Member of the Saskatchewan Legislative Assembly for Saskatoon University
- In office April 4, 2016 – September 29, 2020
- Preceded by: Riding Established
- Succeeded by: Jennifer Bowes

Saskatoon City Councillor for Ward 8
- In office 2012–2016
- Preceded by: Glen Penner
- Succeeded by: Sarina Gersher
- Constituency: Ward 8

Personal details
- Party: Saskatchewan Party

= Eric Olauson =

Canadian politician

Eric Olauson is a Canadian politician. A member of the Saskatchewan Party, Olauson was elected to the Legislative Assembly of Saskatchewan in the 2016 provincial election for the district of Saskatoon University, and served one term before being defeated in the 2020 provincial election. Prior to his time in the Legislature, he was the Ward 8 councillor on Saskatoon City Council from 2012 to 2016.

== Political career ==

=== Saskatoon City Council ===
Olauson's first bid for a seat on Saskatoon City Council came in a 2011 by-election in Ward 3. A self-described "fiscal and social conservative", he finished last out of seven candidates. The following year, he successfully ran for the vacant Ward 8 seat in the 2012 municipal election. During the subsequent term, Olauson and Ward 5 councillor Randy Donauer earned reputations as the "fiscal hawks" on city council. Olauson frequently questioned the costs of proposed projects and argued against increasing regulations. He unsuccessfully proposed ending funding for public art in new infrastructure projects.

In 2015, Olauson voted against banning corporate and union donations to city council candidates, an independent recommendation that was defeated by a 7–4 count. In 2016, Olauson drew attention to lax rules around councillors' communications allowances when he charged four football jerseys, at a value of $440, against the allowance.

In 2016, before the end of his term, Olauson became the Saskatchewan Party candidate for the newly established district of Saskatoon University ahead of the 2016 provincial election. When Olauson was elected, he resigned as city councillor.

=== Saskatchewan Party MLA ===
Olauson was elected a Member of the Legislative Assembly (MLA) by a margin of 348 votes over the New Democratic Party's (NDP) Jennifer Bowes, making it one of the closest races in the election. Olauson was a backbencher serving on a number of caucus committees, including the Standing Committee on Intergovernmental Affairs and Justice, the Caucus Management Committee, and the Private Bills House Committee. Olauson also spent time as chair of the Saskatchewan Party caucus.

In 2017, Olauson participated in anti-abortion March for Life protests in Ottawa. In 2019, as caucus chair, Olauson ordered caucus members not to post on social media or talk with media about caucus member Greg Ottenbreit's anti-abortion views after Ottenbreit delivered a speech promising to fight to block abortion access.

Olauson stood for re-election in 2020. He was defeated by Bowes in a re-match of the 2016 race.

=== Failed school trustee bid ===
In 2024, Olauson stood for election as a trustee for the Separate (Catholic) school board. Olauson was endorsed by the anti-abortion Campaign Life Coalition as a "pro-life, pro-family" option. Olauson's bid was unsuccessful.

==Controversies==
It was revealed during the 2016 provincial election campaign that Olauson had two convictions for impaired driving from 1992 and 1993, which were not disclosed during his time as a city councilor.

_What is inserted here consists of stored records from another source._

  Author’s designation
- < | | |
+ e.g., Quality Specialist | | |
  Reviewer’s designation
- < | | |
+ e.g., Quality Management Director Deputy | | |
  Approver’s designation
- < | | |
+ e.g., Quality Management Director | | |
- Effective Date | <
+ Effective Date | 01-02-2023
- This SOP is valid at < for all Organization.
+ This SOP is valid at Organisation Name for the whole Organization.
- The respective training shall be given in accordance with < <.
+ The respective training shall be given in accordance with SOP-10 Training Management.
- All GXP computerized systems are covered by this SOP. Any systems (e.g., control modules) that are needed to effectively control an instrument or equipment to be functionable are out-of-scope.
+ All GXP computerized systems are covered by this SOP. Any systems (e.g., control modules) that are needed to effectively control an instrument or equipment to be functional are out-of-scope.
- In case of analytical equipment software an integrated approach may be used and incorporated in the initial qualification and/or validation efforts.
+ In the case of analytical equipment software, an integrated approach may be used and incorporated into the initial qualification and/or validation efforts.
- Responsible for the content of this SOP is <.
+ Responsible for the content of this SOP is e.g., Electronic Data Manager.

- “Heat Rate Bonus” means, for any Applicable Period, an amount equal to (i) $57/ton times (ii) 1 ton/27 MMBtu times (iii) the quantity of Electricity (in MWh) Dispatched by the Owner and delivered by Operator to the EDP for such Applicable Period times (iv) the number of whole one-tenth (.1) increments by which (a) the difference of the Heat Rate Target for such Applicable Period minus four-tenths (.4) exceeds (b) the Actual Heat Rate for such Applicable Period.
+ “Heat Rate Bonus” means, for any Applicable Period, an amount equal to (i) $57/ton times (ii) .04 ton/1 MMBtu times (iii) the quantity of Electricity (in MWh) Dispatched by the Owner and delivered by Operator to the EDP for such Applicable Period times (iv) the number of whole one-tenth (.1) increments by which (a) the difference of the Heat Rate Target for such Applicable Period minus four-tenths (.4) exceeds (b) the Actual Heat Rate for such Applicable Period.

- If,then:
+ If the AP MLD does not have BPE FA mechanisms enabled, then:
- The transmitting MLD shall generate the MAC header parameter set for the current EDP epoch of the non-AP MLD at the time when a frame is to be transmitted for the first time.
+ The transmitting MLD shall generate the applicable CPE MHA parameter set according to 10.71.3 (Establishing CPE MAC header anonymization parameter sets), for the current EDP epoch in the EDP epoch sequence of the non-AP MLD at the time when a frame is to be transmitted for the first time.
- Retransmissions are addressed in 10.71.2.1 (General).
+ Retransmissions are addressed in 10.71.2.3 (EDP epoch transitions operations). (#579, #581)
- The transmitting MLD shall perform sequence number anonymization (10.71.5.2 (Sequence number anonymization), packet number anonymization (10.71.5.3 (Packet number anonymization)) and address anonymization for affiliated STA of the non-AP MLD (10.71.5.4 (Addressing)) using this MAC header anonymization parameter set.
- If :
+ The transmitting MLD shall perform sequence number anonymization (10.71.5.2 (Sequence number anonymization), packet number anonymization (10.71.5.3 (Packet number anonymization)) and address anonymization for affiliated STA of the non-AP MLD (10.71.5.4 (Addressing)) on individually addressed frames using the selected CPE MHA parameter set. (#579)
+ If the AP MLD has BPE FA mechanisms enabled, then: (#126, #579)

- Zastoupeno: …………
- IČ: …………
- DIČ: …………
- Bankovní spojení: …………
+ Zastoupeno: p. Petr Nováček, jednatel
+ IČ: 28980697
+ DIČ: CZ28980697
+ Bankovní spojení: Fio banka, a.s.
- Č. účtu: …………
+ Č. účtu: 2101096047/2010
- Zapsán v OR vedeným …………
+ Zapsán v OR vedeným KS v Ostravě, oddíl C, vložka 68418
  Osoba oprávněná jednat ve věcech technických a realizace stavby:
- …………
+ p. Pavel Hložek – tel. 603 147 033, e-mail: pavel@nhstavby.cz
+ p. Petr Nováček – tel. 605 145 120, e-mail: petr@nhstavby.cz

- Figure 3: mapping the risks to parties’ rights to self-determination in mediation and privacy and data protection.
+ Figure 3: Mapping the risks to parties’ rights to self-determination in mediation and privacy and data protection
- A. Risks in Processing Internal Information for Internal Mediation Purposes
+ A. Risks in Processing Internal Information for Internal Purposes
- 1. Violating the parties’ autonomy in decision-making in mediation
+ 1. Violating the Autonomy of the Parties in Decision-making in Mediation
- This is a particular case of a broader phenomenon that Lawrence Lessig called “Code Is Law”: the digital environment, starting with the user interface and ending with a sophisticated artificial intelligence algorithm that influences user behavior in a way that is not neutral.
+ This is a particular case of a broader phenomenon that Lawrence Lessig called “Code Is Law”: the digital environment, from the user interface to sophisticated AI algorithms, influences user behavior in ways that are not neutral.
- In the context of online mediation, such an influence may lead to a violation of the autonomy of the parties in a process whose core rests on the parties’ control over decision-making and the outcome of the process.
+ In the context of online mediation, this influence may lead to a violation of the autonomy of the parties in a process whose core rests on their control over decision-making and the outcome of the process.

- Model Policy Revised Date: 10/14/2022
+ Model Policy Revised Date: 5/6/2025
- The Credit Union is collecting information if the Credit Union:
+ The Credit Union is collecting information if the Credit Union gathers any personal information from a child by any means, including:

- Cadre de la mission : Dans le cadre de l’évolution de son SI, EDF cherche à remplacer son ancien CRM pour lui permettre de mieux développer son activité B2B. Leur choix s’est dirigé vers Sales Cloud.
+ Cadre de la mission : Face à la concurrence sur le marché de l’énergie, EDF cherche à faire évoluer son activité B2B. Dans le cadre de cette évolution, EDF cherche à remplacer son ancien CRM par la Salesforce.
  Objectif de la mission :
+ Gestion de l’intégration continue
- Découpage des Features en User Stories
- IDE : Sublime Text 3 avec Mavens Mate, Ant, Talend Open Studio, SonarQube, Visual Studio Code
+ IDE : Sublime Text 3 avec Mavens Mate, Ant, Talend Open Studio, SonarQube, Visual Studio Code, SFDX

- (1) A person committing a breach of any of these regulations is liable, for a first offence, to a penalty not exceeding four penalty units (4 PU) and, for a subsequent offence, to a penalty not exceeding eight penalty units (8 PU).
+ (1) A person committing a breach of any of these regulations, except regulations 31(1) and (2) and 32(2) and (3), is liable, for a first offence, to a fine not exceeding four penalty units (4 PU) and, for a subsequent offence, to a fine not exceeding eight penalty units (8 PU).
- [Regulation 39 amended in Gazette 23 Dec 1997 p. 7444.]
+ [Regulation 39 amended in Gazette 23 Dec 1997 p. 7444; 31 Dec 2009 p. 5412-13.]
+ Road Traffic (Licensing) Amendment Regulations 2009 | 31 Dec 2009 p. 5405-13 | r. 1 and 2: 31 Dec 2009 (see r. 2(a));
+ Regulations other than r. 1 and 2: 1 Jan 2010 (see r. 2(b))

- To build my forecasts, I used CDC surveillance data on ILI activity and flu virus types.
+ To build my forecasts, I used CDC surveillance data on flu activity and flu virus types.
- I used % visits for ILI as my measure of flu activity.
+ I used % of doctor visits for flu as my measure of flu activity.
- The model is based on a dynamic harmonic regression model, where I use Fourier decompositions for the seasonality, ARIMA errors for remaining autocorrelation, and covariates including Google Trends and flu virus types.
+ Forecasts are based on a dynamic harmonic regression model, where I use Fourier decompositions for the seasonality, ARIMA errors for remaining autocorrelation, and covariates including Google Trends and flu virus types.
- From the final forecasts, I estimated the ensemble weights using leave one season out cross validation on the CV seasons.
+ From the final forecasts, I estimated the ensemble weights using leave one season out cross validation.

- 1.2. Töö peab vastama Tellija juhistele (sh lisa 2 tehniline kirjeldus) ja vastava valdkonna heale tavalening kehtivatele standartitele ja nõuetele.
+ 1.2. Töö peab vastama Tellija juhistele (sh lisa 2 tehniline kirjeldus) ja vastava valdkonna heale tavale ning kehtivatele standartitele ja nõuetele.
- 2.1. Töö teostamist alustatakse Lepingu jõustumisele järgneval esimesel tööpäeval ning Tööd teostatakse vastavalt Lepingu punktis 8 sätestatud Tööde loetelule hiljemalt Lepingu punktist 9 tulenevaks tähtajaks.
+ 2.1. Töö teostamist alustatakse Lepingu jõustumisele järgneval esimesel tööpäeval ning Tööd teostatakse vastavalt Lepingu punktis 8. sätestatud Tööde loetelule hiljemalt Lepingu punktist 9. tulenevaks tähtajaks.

Olauson drew controversy in the summer of 2016, months after being elected MLA, for social media posts. This included liking a meme about "slapping the shit" out of Justin Trudeau supporters and liking pages called "Boobszone" and "Cold Dead Hands", the latter an American gun rights page. While the Opposition NDP called for his resignation, Olauson was ordered by the Saskatchewan Party to stay off of social media and was removed from one of his committee seats.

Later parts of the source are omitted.